Fuzzy models of the relationships between acoustics and environmental variables with the fish catches at each trawl sampling station were constructed as a means of combining the data sources and to predict fish catches between trawl stations. In all models tested, depth and longitude were better predictors of fish catches than the acoustic backscatter at 05 m. This included cases where multiple variables were used as predictors of trawl catches, increased weighting applied to the acoustic input variable serving only to degrade the model performance. The same result was found by Neville et al. (2004), who used artificial neural networks to predict trawl catches from acoustics data. As the acoustics seemed to be such a poor predictor of North Sea trawl catches, little faith can be put in the capacity of a derived acoustic-trawl combined index to improve the accuracy of stock assessments. Therefore, why were the acoustics such a poor predictor and how could any problems be resolved? Below, we discuss issues relating to the methods and, with the benefit of hindsight, consider factors that influenced the success of the "data-driven" approach guiding the analyses.
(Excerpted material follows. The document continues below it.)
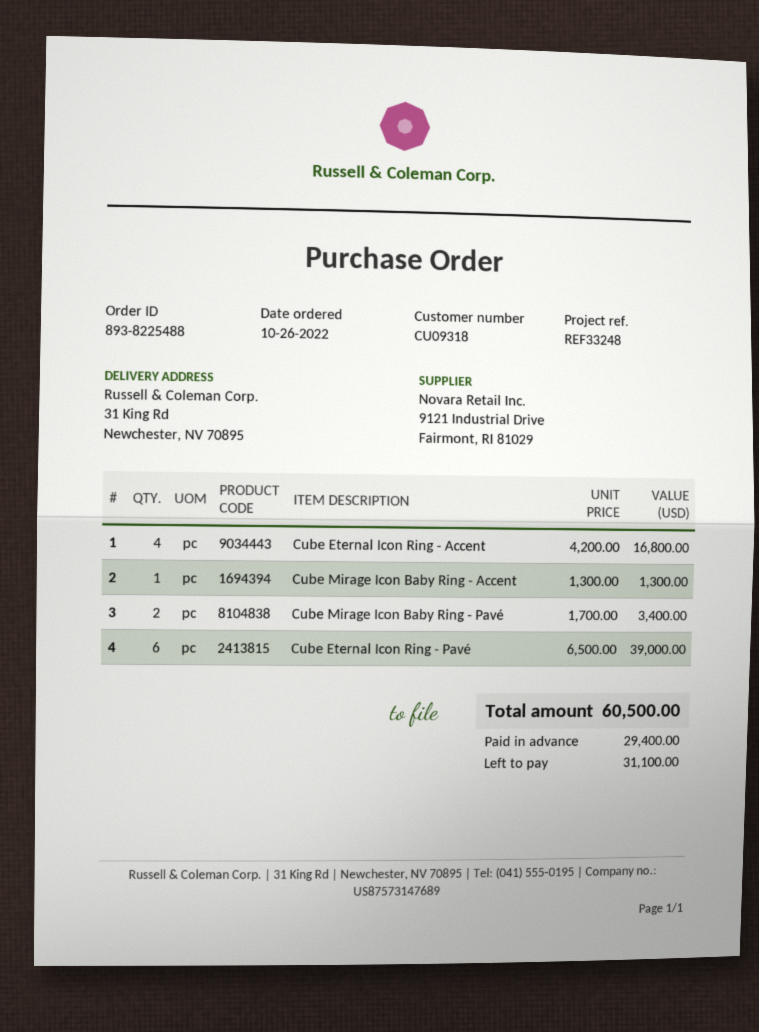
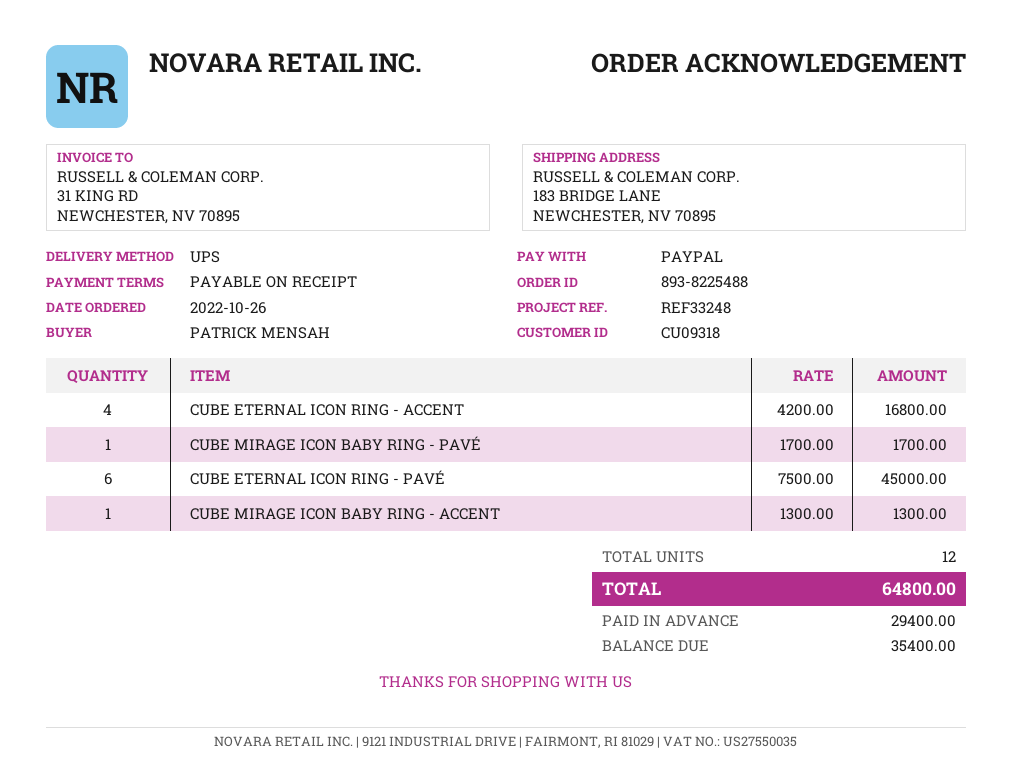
ship to: 31 King Rd, Newchester, NV 70895 -> 183 BRIDGE LANE, NEWCHESTER, NV 70895
Cube Mirage Icon Baby Ring - Pavé: 2 x 1700.00 = 3400.00 -> 1 x 1700.00 = 1700.00
Cube Eternal Icon Ring - Pavé: 6 x 6500.00 = 39000.00 -> 6 x 7500.00 = 45000.00
total: 60500.00 -> 64800.00
balance: 31100.00 -> 35400.00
The underlying principle of the fuzzy modelling used in this analysis is to "let the data tell you", and as such the models behaved like a weighted average smoother through the clusters inherent in the data. In doing so, they successfully captured, or described, the behaviour of the data, as has been shown in other applications (Mackinson et al., 1999). The models were not sensitive to the number of clusters used to define rules; the more clusters used, the more accurately the data were described. Moreover, the models were robust in respect of using the separable step weighting method and alternative inference options used during prediction (Mackinson et al., 2004).
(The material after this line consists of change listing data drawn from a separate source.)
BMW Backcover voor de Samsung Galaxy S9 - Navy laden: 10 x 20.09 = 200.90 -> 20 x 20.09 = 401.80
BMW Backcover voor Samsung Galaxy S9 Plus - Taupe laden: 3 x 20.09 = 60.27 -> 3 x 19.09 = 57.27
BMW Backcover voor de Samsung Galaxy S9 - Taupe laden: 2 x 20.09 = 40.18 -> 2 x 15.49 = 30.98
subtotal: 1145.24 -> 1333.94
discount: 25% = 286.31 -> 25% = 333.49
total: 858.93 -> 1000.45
A key difficulty with modelling the acoustics data is that they are highly skewed, with the occurrence of many small values and a few very large ones. The large values are produced by dense fish aggregations and cannot be treated as outliers, because they often account for a large proportion of the total stock. The problem of skewness is a common feature of fisheries (acoustics) data that creates a problem for any analyses. It is not a problem unique to the fuzzy methods used here. Typically it is dealt with by performing a log-transformation. The consequence of this for the fuzzy models constructed with log-transformed data is that they describe well the mass of data, but are poor at predicting the high values, i.e. they tend to be conservative in their predictions. By contrast, fuzzy models constructed using raw data are better able to represent the high values, but consistently overestimate the mass of data, giving overestimates of trawl catch (see Figure 12). In considering how we might try to address this problem in further investigations, we have come up with three possible suggestions: (i) treat the high values differently by extracting them using a percentile approach and modelling the mass of data separately, (ii) assert cluster centres by eye, and in doing so make the clusters for large values very specific and with narrow widths, (iii) log-transform the data and define cluster centres on the spread data, then back-transform the cluster centres and subsequently calculate the membership of each raw data point to each of the back-transformed cluster centres.
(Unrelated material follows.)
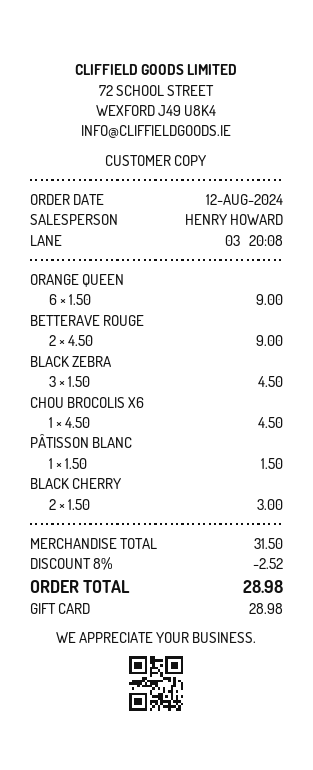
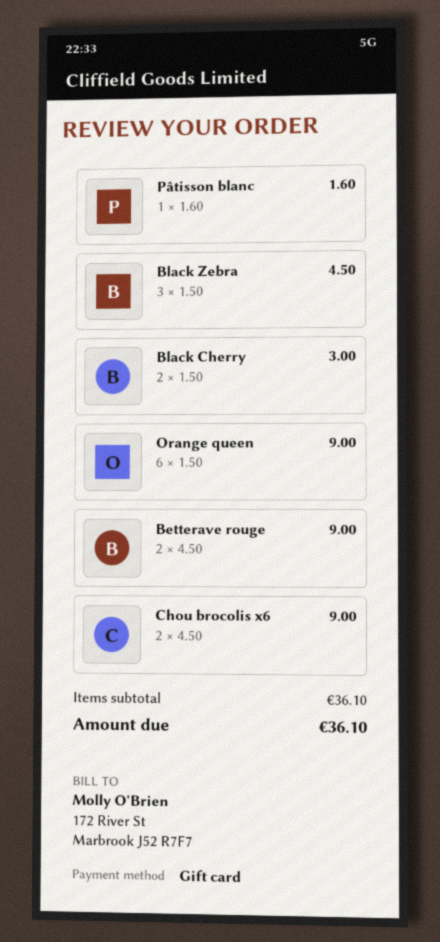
CHOU BROCOLIS X6: 1 x 4.50 = 4.50 -> 2 x 4.50 = 9.00
PÂTISSON BLANC: 1 x 1.50 = 1.50 -> 1 x 1.60 = 1.60
subtotal: 31.50 -> 36.10
discount: 8% = 2.52 -> none
total: 28.98 -> 36.10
The founding assumption that some type of relationship between acoustics and trawl data would emerge from thorough analysis of large numbers of data seems perhaps not to have served us well. Even when the acoustics data were partitioned into detailed vertical layers and compared with both individual species and aggregate fish assemblages, no obvious patterns emerged in the data. Godø and Wespestad (1993) conjectured that a synthesis of acoustics and trawls might not be readily achievable, because each gear samples a different fraction of the stock and has a different efficiency. Their analysis showed that between-year differences in the stock composition, abundance, and distribution were important in determining the fraction of the stock available to each gear. Our preliminary analyses that included year as an input variable in the fuzzy models did not show any relationship that could be meaningfully included in the models. Godø and Wespestad (1993) further commented that the problems connected with the synthesis of acoustics and trawl data can only be overcome if the availability to the two observation methods was known and could be corrected for. As observed by many authors referred to in the introduction, many factors contribute to the variability in the acoustics and trawl indices. Of primary research importance is deducing which factors are the most important to take into consideration.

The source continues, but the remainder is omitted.